Premature morbidity and mortality associated with potentially undiagnosed familial hypercholesterolemia in the general population

BACKGROUND: Familial hypercholesterolemia (FH) is common, but underdiagnosed, and few systematic early screening programs exist. OBJECTIVE: To assess health outcomes among those with a recorded diagnosis of FH and potential cases of FH with no recorded diagnosis. METHODS: Retrospective cohort study using the UK Clinical Practice Research Datalink. Records of adults were classified as diagnosed FH (FH(Coded)), or via accepted algorithms using LDL-C and clinical characteristics as potential FH (FH(Potential)) or unlikely FH (FH(Unlikely)) using the DLCN or EUROASPIRE criteria (but no record of FH). Outcomes assessed were premature cardiovascular (CV) events, premature deaths and life expectancy. RESULTS: Among 1,729,046 individuals free from CV events, a record of FH(Coded) before the age of 40 was 0.3/1000 (IQR 0.3–0.4) and increased with age. Where LDL-C levels were available, 1.8/1000 (IQR 1.6–2.0) could be classified as FH(Potential). LDL-C was higher for both FH(Coded) and FH(Potential) vs FH(Unlikely) (185.6 and 216.6 vs 116 mg/dL, respectively, p<0.001). Compared to FH(Unlikely) both FH(Coded) and FH(Potential) cohorts had a higher risk of premature cardiovascular events (both p<0.001) with highest rates among FH(Coded).

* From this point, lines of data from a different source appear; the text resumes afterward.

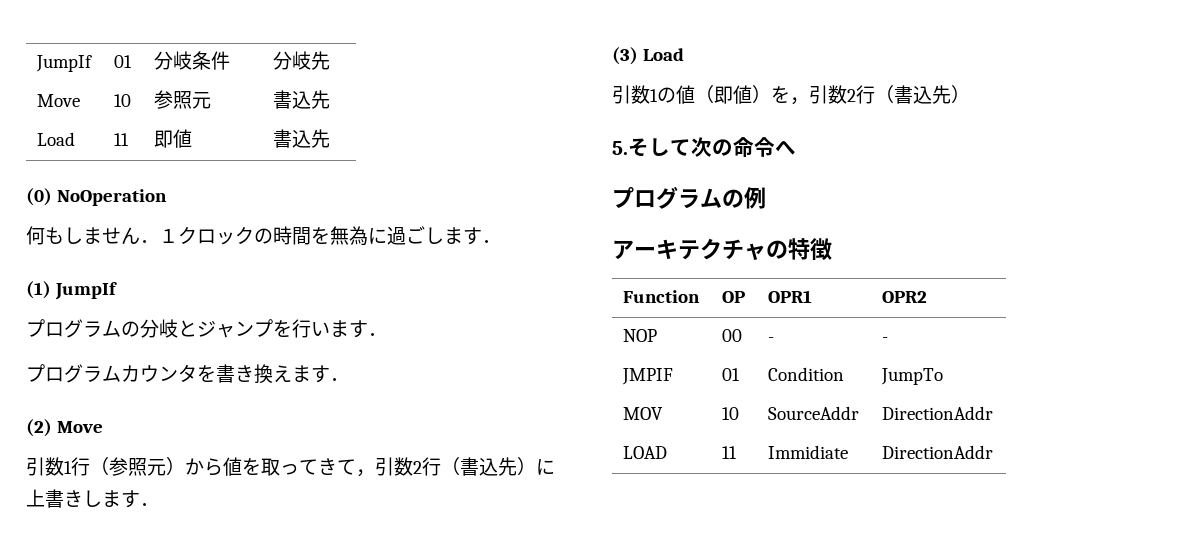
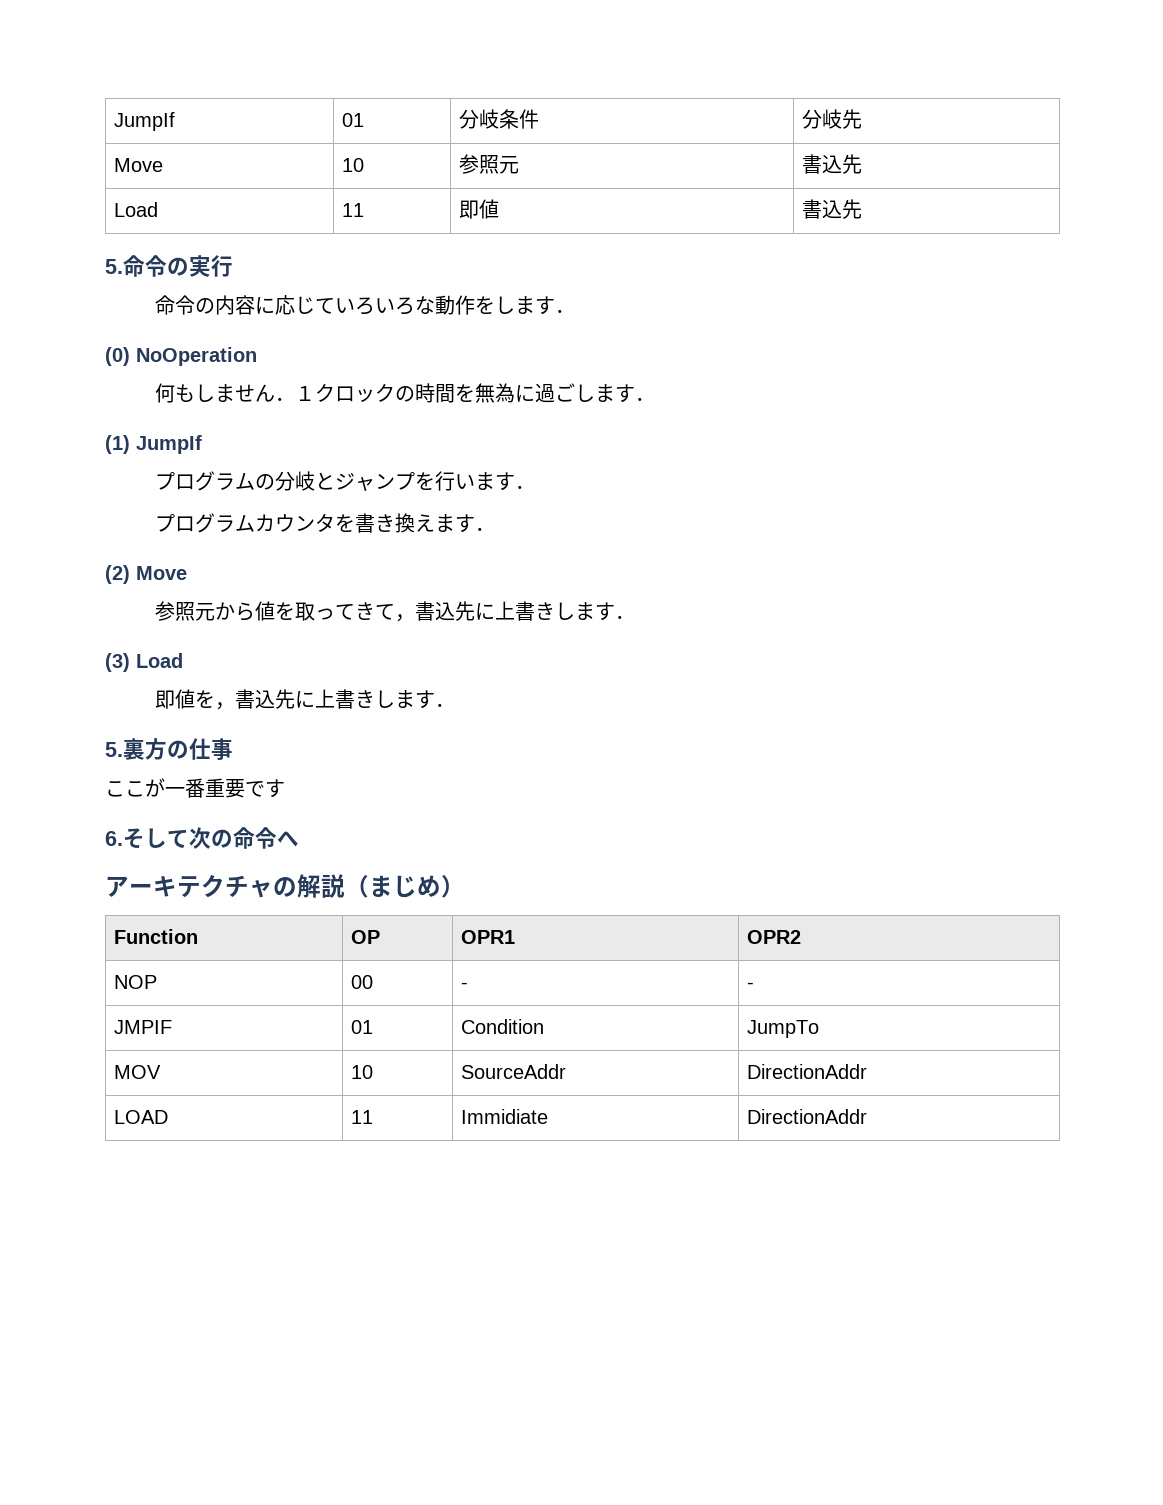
(331, 138) none -> [105,255,233,277] [154,295,575,315] // 5.命令の実行 // 命令の内容に応じていろいろな動作をします．
[26,457,185,476] 引数1行（参照元） -> [154,601,215,621] 参照元
[375,457,536,476] 引数2行（書込先） -> [414,601,475,621] 書込先
[612,85,970,105] [612,141,628,155] 引数1の値（即値）を，引数2行（書込先） // 5. -> [154,689,455,710] [105,738,233,760] [105,778,285,798] [105,831,123,846] 即値を，書込先に上書きします． // 5.裏方の仕事 // ここが一番重要です // 6.
[612,186,766,209] // プログラムの例 -> (299, 839) none
[788,238,832,261] 特徴 -> [297,874,465,898] 解説（まじめ）

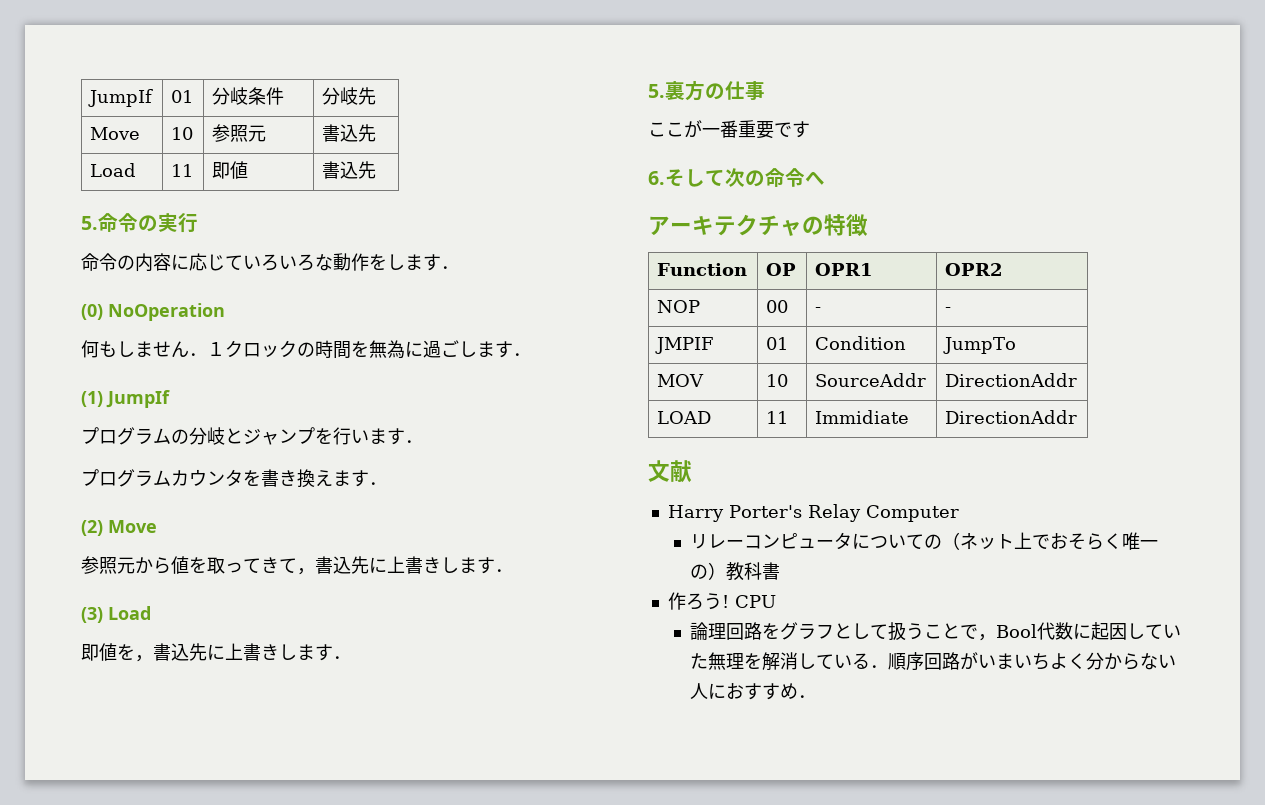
[297,874,465,898] 解説（まじめ） -> [824,214,868,237] 特徴
(867, 1116) none -> [648,460,692,483] [667,504,959,522] [689,532,1158,550] [689,562,780,581] [667,592,776,610] [689,622,1181,641] [689,652,1176,671] [689,683,816,700] // 文献 // Harry Porter's Relay Computer // リレーコンピュータについての（ネット上でおそらく唯一の）教科書 // 作ろう! CPU // 論理回路をグラフとして扱うことで，Bool代数に起因していた無理を解消している．順序回路がいまいちよく分からない人におすすめ．

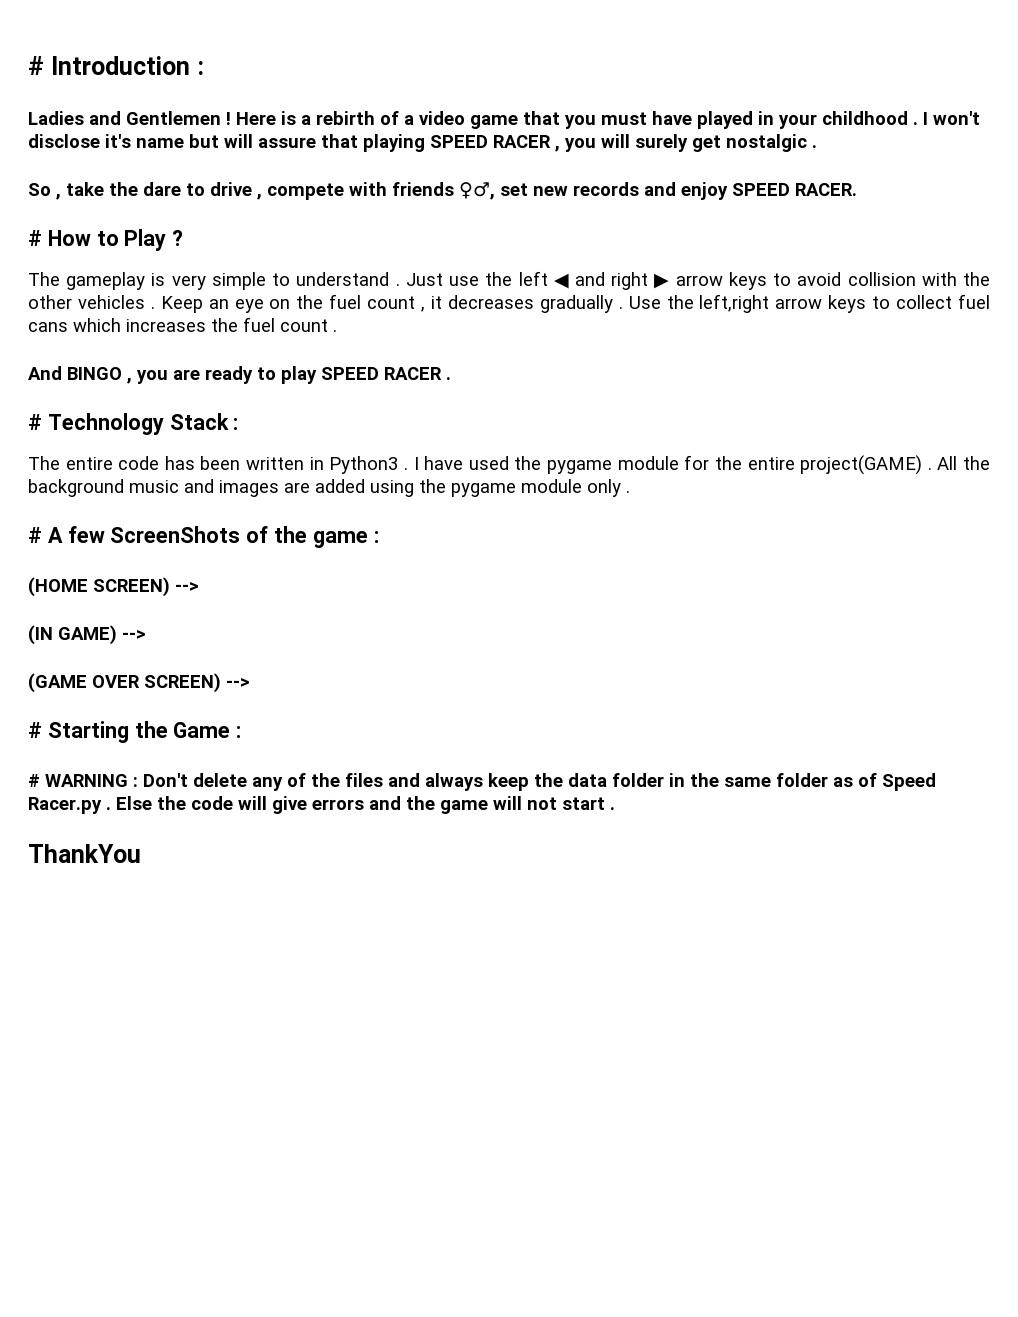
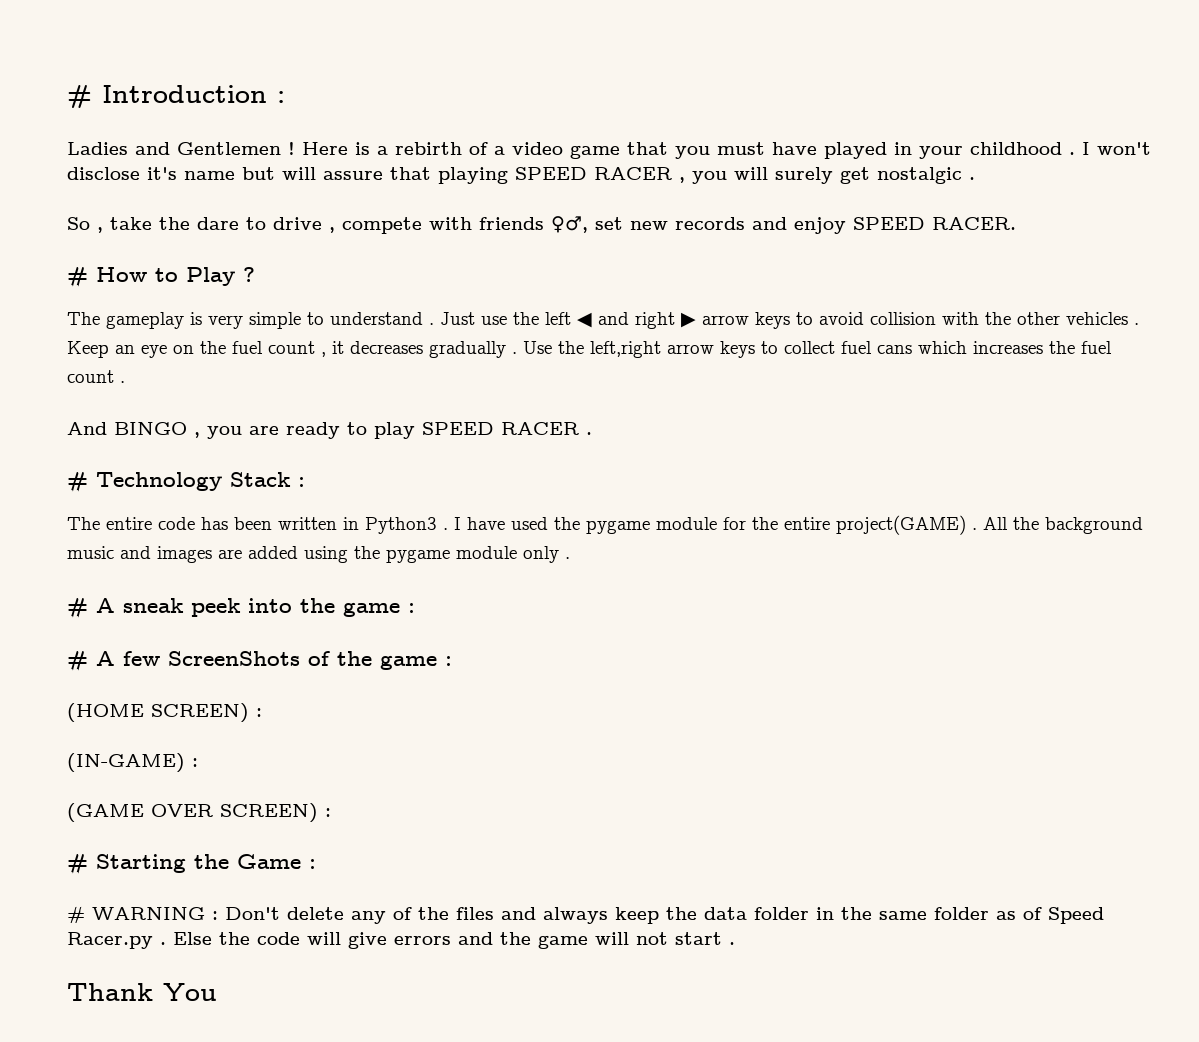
(630, 491) none -> [67,598,415,618] // # A sneak peek into the game :
[175,581,199,592] [28,625,146,645] --> // (IN GAME) --> -> [256,708,262,717] [67,753,198,773] : // (IN-GAME) :
[226,677,250,688] --> -> [325,808,331,817] :
[28,844,141,863] ThankYou -> [67,983,217,1001] Thank You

Risk of premature deaths did not differ between FH(Coded) and FH(Unlikely,) but was 1.88 (95% CI 1.27–2.78, p = 0.002) for FH(Potential) vs FH(Coded) and 2.40 (95% CI 1.57–3.67, p<0.001) for FH(Potential) vs FH(Unlikely). At age 18, the FH(Potential) cohort had a life expectancy 16 years lower than the FH(Coded) cohort (p<0.001). CONCLUSIONS: Potential cases of FH had a doubling in risk of premature death and a large reduction in life expectancy compared to individuals with a recorded diagnosis of FH. These findings strengthen the critical importance of identifying potential cases of FH early and early treatment.